%%

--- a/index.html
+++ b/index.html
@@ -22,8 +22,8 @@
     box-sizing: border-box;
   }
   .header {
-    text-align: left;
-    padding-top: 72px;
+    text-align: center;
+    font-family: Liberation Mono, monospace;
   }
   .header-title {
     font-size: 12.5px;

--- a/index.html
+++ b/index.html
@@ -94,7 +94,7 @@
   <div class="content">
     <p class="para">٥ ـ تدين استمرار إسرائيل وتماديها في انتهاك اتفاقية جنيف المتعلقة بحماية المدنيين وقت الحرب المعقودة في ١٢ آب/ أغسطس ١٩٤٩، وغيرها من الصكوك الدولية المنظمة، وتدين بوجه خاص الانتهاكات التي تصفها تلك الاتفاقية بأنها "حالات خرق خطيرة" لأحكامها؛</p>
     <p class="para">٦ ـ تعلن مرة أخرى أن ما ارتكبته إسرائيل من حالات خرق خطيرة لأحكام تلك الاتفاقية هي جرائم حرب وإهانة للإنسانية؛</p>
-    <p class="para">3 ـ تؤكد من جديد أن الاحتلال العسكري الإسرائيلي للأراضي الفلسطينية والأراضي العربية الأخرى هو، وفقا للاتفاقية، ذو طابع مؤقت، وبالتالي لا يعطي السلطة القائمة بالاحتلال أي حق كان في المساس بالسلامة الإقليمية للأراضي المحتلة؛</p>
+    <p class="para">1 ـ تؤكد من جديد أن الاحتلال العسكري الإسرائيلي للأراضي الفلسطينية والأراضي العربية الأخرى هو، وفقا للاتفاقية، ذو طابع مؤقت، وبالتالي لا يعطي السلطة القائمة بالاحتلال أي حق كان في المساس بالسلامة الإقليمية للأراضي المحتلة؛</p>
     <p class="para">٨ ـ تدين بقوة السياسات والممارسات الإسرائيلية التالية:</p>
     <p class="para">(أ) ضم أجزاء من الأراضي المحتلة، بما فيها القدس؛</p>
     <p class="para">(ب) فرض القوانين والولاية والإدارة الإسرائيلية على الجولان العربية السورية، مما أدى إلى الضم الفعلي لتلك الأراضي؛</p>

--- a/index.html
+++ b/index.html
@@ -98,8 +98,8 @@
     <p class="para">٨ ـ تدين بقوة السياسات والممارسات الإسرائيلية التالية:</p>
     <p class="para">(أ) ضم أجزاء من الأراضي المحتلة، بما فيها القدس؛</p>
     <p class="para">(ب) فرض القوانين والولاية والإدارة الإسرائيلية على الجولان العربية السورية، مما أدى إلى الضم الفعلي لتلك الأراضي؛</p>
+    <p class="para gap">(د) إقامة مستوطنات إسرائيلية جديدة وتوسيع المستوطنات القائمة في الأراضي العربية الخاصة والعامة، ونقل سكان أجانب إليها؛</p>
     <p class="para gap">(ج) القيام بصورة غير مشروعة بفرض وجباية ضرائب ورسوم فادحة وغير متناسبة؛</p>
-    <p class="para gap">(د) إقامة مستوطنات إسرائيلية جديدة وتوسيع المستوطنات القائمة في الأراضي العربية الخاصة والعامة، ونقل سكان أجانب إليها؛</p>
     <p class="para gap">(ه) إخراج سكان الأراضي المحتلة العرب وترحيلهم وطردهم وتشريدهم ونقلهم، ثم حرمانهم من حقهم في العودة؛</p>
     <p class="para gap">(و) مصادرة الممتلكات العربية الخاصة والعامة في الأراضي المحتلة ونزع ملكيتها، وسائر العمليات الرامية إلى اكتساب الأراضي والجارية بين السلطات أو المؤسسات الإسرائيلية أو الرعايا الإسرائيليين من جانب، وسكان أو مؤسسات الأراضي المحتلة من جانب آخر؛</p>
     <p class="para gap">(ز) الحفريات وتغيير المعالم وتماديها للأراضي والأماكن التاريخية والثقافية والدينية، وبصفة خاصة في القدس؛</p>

%%

> Assignment: Your task is to output all of the data above word for word.

> Written answer:
--- a/index.html
+++ b/index.html
@@ -22,8 +22,8 @@
     box-sizing: border-box;
   }
   .header {
-    text-align: left;
-    padding-top: 72px;
+    text-align: center;
+    font-family: Liberation Mono, monospace;
   }
   .header-title {
     font-size: 12.5px;

--- a/index.html
+++ b/index.html
@@ -94,7 +94,7 @@
   <div class="content">
     <p class="para">٥ ـ تدين استمرار إسرائيل وتماديها في انتهاك اتفاقية جنيف المتعلقة بحماية المدنيين وقت الحرب المعقودة في ١٢ آب/ أغسطس ١٩٤٩، وغيرها من الصكوك الدولية المنظمة، وتدين بوجه خاص الانتهاكات التي تصفها تلك الاتفاقية بأنها "حالات خرق خطيرة" لأحكامها؛</p>
     <p class="para">٦ ـ تعلن مرة أخرى أن ما ارتكبته إسرائيل من حالات خرق خطيرة لأحكام تلك الاتفاقية هي جرائم حرب وإهانة للإنسانية؛</p>
-    <p class="para">3 ـ تؤكد من جديد أن الاحتلال العسكري الإسرائيلي للأراضي الفلسطينية والأراضي العربية الأخرى هو، وفقا للاتفاقية، ذو طابع مؤقت، وبالتالي لا يعطي السلطة القائمة بالاحتلال أي حق كان في المساس بالسلامة الإقليمية للأراضي المحتلة؛</p>
+    <p class="para">1 ـ تؤكد من جديد أن الاحتلال العسكري الإسرائيلي للأراضي الفلسطينية والأراضي العربية الأخرى هو، وفقا للاتفاقية، ذو طابع مؤقت، وبالتالي لا يعطي السلطة القائمة بالاحتلال أي حق كان في المساس بالسلامة الإقليمية للأراضي المحتلة؛</p>
     <p class="para">٨ ـ تدين بقوة السياسات والممارسات الإسرائيلية التالية:</p>
     <p class="para">(أ) ضم أجزاء من الأراضي المحتلة، بما فيها القدس؛</p>
     <p class="para">(ب) فرض القوانين والولاية والإدارة الإسرائيلية على الجولان العربية السورية، مما أدى إلى الضم الفعلي لتلك الأراضي؛</p>

--- a/index.html
+++ b/index.html
@@ -98,8 +98,8 @@
     <p class="para">٨ ـ تدين بقوة السياسات والممارسات الإسرائيلية التالية:</p>
     <p class="para">(أ) ضم أجزاء من الأراضي المحتلة، بما فيها القدس؛</p>
     <p class="para">(ب) فرض القوانين والولاية والإدارة الإسرائيلية على الجولان العربية السورية، مما أدى إلى الضم الفعلي لتلك الأراضي؛</p>
+    <p class="para gap">(د) إقامة مستوطنات إسرائيلية جديدة وتوسيع المستوطنات القائمة في الأراضي العربية الخاصة والعامة، ونقل سكان أجانب إليها؛</p>
     <p class="para gap">(ج) القيام بصورة غير مشروعة بفرض وجباية ضرائب ورسوم فادحة وغير متناسبة؛</p>
-    <p class="para gap">(د) إقامة مستوطنات إسرائيلية جديدة وتوسيع المستوطنات القائمة في الأراضي العربية الخاصة والعامة، ونقل سكان أجانب إليها؛</p>
     <p class="para gap">(ه) إخراج سكان الأراضي المحتلة العرب وترحيلهم وطردهم وتشريدهم ونقلهم، ثم حرمانهم من حقهم في العودة؛</p>
     <p class="para gap">(و) مصادرة الممتلكات العربية الخاصة والعامة في الأراضي المحتلة ونزع ملكيتها، وسائر العمليات الرامية إلى اكتساب الأراضي والجارية بين السلطات أو المؤسسات الإسرائيلية أو الرعايا الإسرائيليين من جانب، وسكان أو مؤسسات الأراضي المحتلة من جانب آخر؛</p>
     <p class="para gap">(ز) الحفريات وتغيير المعالم وتماديها للأراضي والأماكن التاريخية والثقافية والدينية، وبصفة خاصة في القدس؛</p>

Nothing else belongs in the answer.